REQUIREMENT
Print every record exactly, but leave out the pictures.

Records from a collection
______________________________

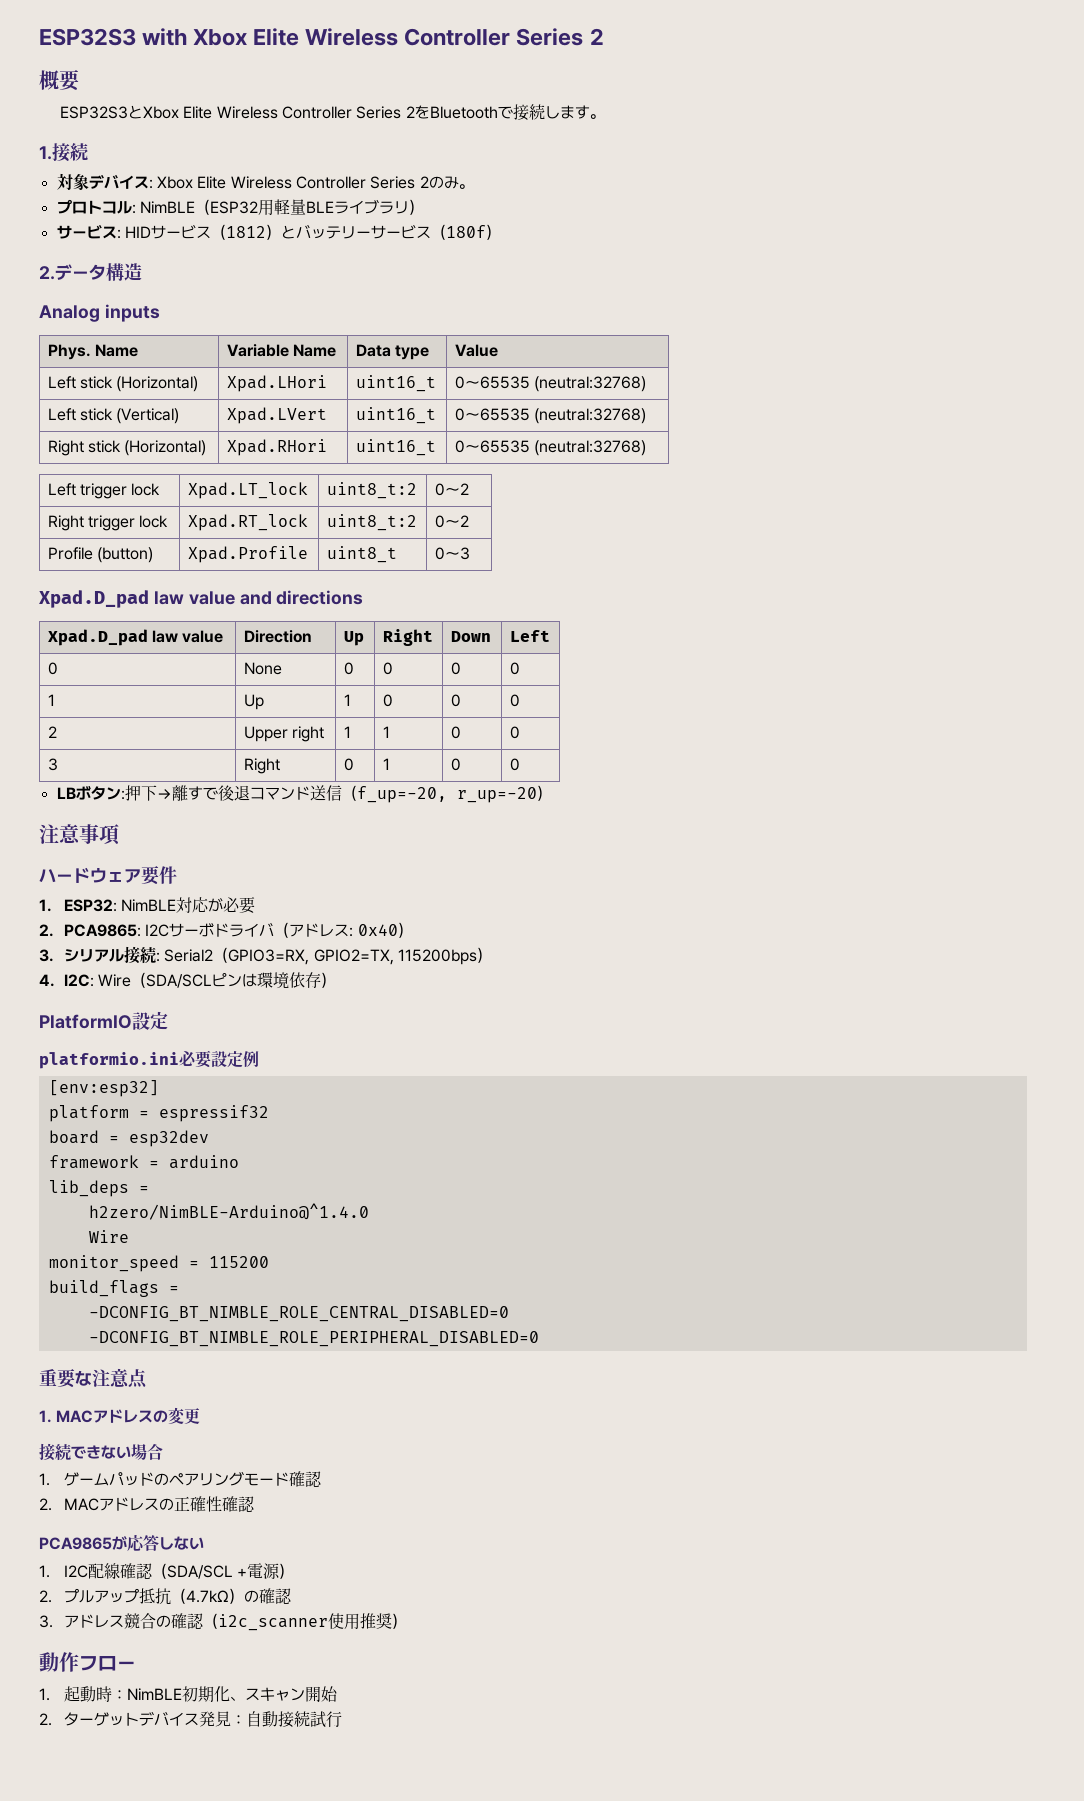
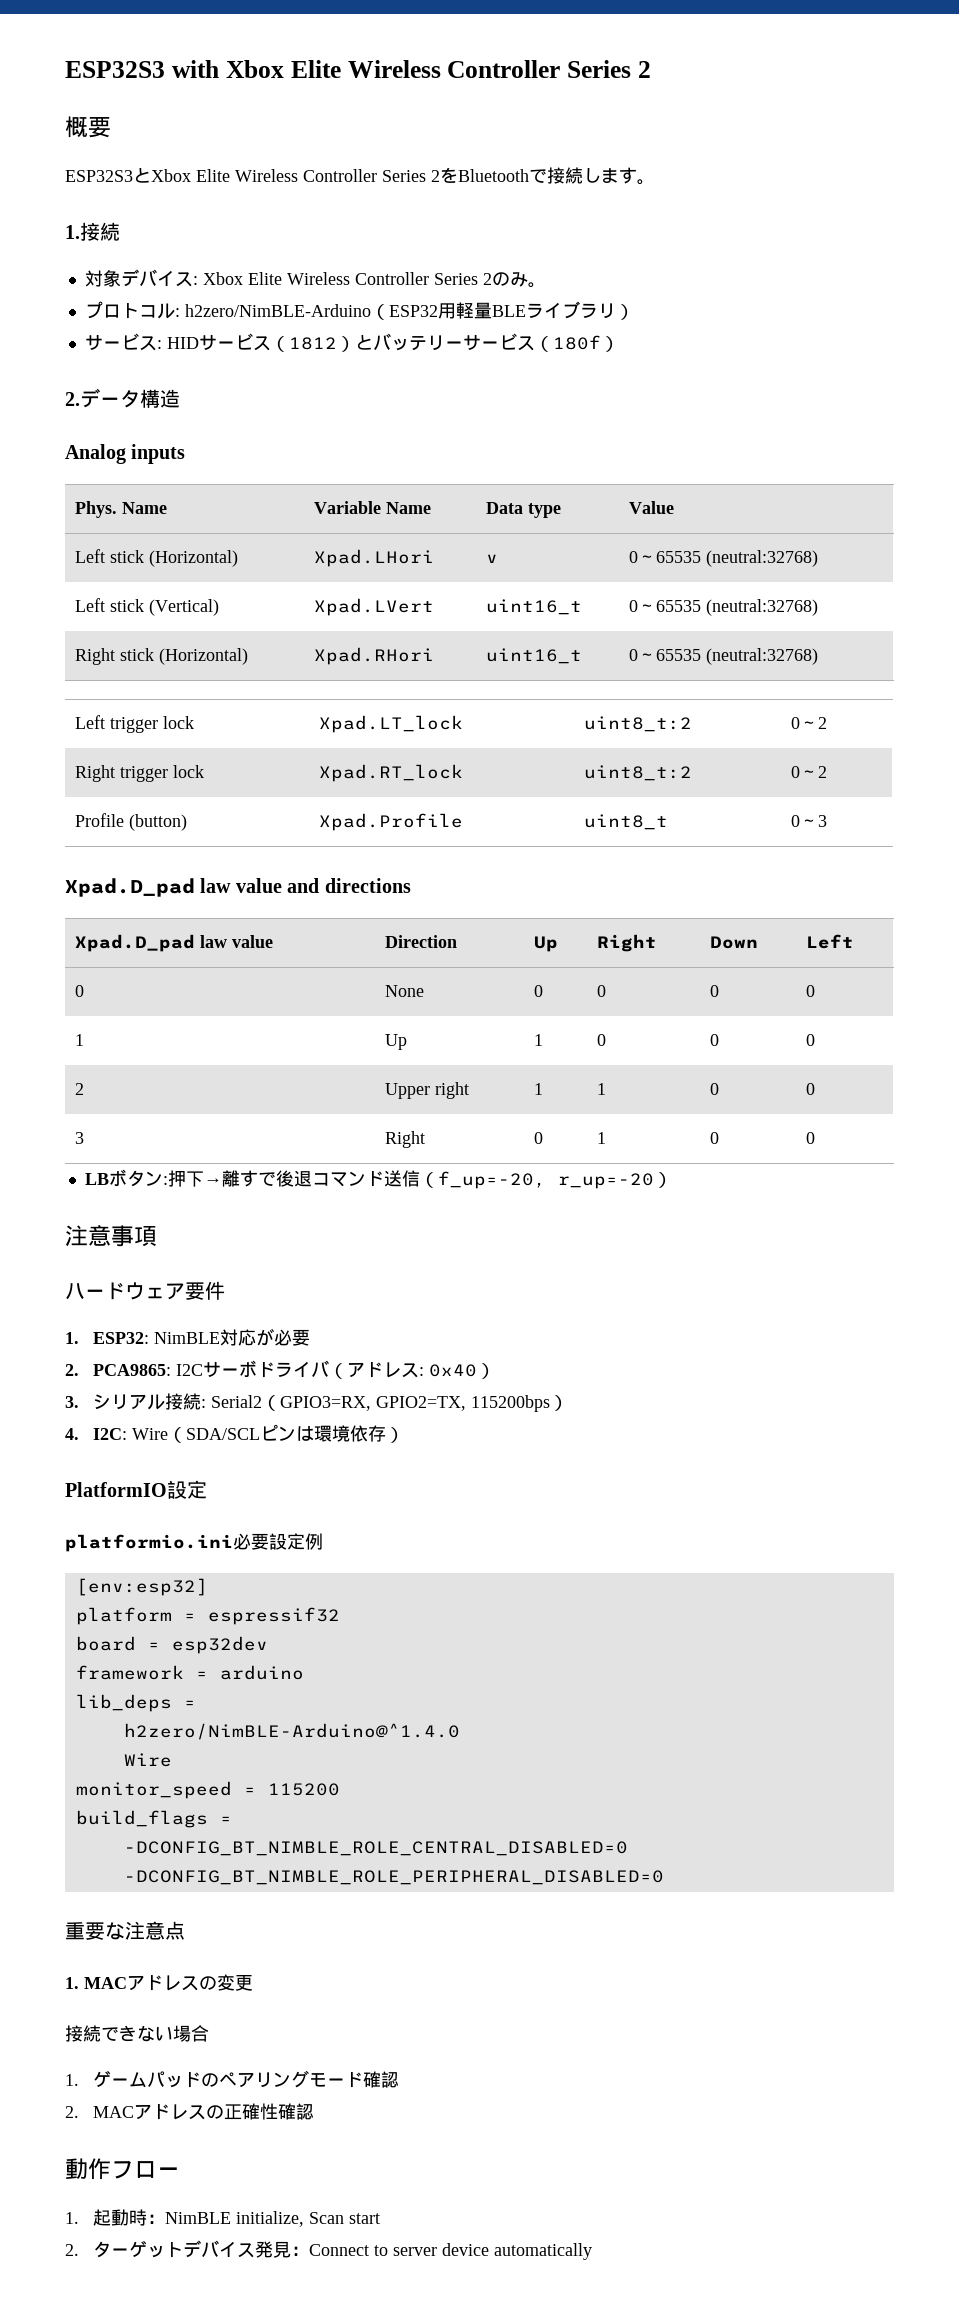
- プロトコル: NimBLE（ESP32用軽量BLEライブラリ）
+ プロトコル: h2zero/NimBLE-Arduino（ESP32用軽量BLEライブラリ）
- Left stick (Horizontal) | Xpad.LHori | uint16_t | 0～65535 (neutral:32768)
+ Left stick (Horizontal) | Xpad.LHori | v | 0～65535 (neutral:32768)
- PCA9865が応答しない
- 1. I2C配線確認（SDA/SCL +電源）
- 2.プルアップ抵抗（4.7kΩ）の確認
- 3.アドレス競合の確認（i2c_scanner使用推奨）
- 1.起動時：NimBLE初期化、スキャン開始
+ 1.起動時：NimBLE initialize, Scan start
- 2.ターゲットデバイス発見：自動接続試行
+ 2.ターゲットデバイス発見：Connect to server device automatically

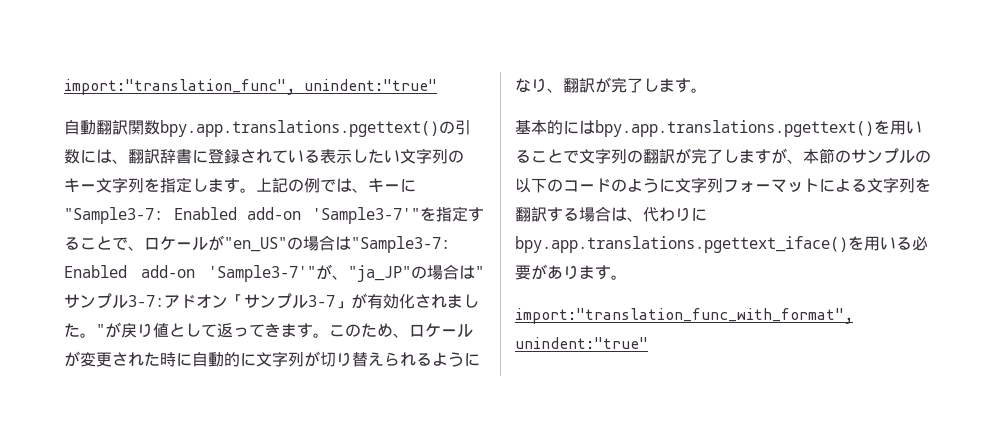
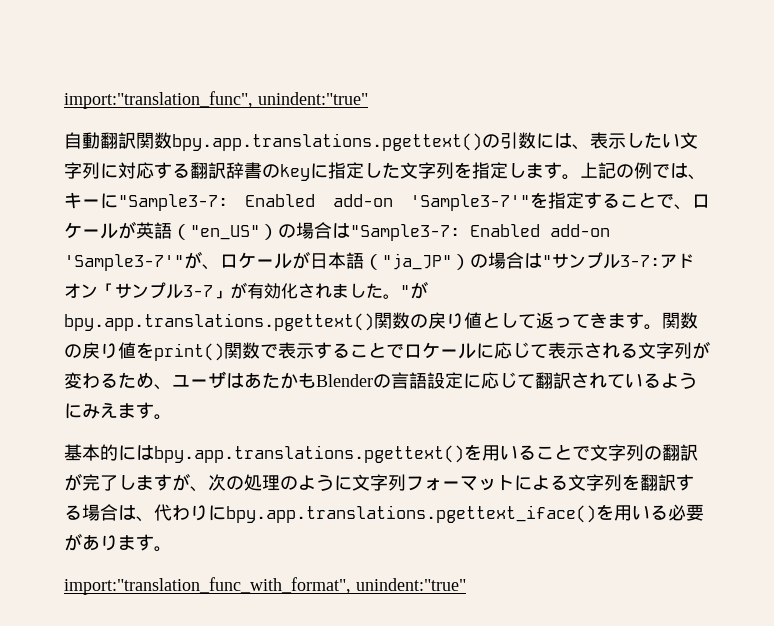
- 自動翻訳関数bpy.app.translations.pgettext()の引数には、翻訳辞書に登録されている表示したい文字列のキー文字列を指定します。
+ 自動翻訳関数bpy.app.translations.pgettext()の引数には、表示したい文字列に対応する翻訳辞書のkeyに指定した文字列を指定します。
- 上記の例では、キーに"Sample3-7: Enabled add-on 'Sample3-7'"を指定することで、ロケールが"en_US"の場合は"Sample3-7: Enabled add-on 'Sample3-7'"が、"ja_JP"の場合は"サンプル3-7:アドオン「サンプル3-7」が有効化されました。
+ 上記の例では、キーに"Sample3-7: Enabled add-on 'Sample3-7'"を指定することで、ロケールが英語（"en_US"）の場合は"Sample3-7: Enabled add-on 'Sample3-7'"が、ロケールが日本語（"ja_JP"）の場合は"サンプル3-7:アドオン「サンプル3-7」が有効化されました。
- "が戻り値として返ってきます。
+ "がbpy.app.translations.pgettext()関数の戻り値として返ってきます。
- このため、ロケールが変更された時に自動的に文字列が切り替えられるようになり、翻訳が完了します。
+ 関数の戻り値をprint()関数で表示することでロケールに応じて表示される文字列が変わるため、ユーザはあたかもBlenderの言語設定に応じて翻訳されているようにみえます。
- 基本的にはbpy.app.translations.pgettext()を用いることで文字列の翻訳が完了しますが、本節のサンプルの以下のコードのように文字列フォーマットによる文字列を翻訳する場合は、代わりにbpy.app.translations.pgettext_iface()を用いる必要があります。
+ 基本的にはbpy.app.translations.pgettext()を用いることで文字列の翻訳が完了しますが、次の処理のように文字列フォーマットによる文字列を翻訳する場合は、代わりにbpy.app.translations.pgettext_iface()を用いる必要があります。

______________________________

ANSWER
- プロトコル: NimBLE（ESP32用軽量BLEライブラリ）
+ プロトコル: h2zero/NimBLE-Arduino（ESP32用軽量BLEライブラリ）
- Left stick (Horizontal) | Xpad.LHori | uint16_t | 0～65535 (neutral:32768)
+ Left stick (Horizontal) | Xpad.LHori | v | 0～65535 (neutral:32768)
- PCA9865が応答しない
- 1. I2C配線確認（SDA/SCL +電源）
- 2.プルアップ抵抗（4.7kΩ）の確認
- 3.アドレス競合の確認（i2c_scanner使用推奨）
- 1.起動時：NimBLE初期化、スキャン開始
+ 1.起動時：NimBLE initialize, Scan start
- 2.ターゲットデバイス発見：自動接続試行
+ 2.ターゲットデバイス発見：Connect to server device automatically

- 自動翻訳関数bpy.app.translations.pgettext()の引数には、翻訳辞書に登録されている表示したい文字列のキー文字列を指定します。
+ 自動翻訳関数bpy.app.translations.pgettext()の引数には、表示したい文字列に対応する翻訳辞書のkeyに指定した文字列を指定します。
- 上記の例では、キーに"Sample3-7: Enabled add-on 'Sample3-7'"を指定することで、ロケールが"en_US"の場合は"Sample3-7: Enabled add-on 'Sample3-7'"が、"ja_JP"の場合は"サンプル3-7:アドオン「サンプル3-7」が有効化されました。
+ 上記の例では、キーに"Sample3-7: Enabled add-on 'Sample3-7'"を指定することで、ロケールが英語（"en_US"）の場合は"Sample3-7: Enabled add-on 'Sample3-7'"が、ロケールが日本語（"ja_JP"）の場合は"サンプル3-7:アドオン「サンプル3-7」が有効化されました。
- "が戻り値として返ってきます。
+ "がbpy.app.translations.pgettext()関数の戻り値として返ってきます。
- このため、ロケールが変更された時に自動的に文字列が切り替えられるようになり、翻訳が完了します。
+ 関数の戻り値をprint()関数で表示することでロケールに応じて表示される文字列が変わるため、ユーザはあたかもBlenderの言語設定に応じて翻訳されているようにみえます。
- 基本的にはbpy.app.translations.pgettext()を用いることで文字列の翻訳が完了しますが、本節のサンプルの以下のコードのように文字列フォーマットによる文字列を翻訳する場合は、代わりにbpy.app.translations.pgettext_iface()を用いる必要があります。
+ 基本的にはbpy.app.translations.pgettext()を用いることで文字列の翻訳が完了しますが、次の処理のように文字列フォーマットによる文字列を翻訳する場合は、代わりにbpy.app.translations.pgettext_iface()を用いる必要があります。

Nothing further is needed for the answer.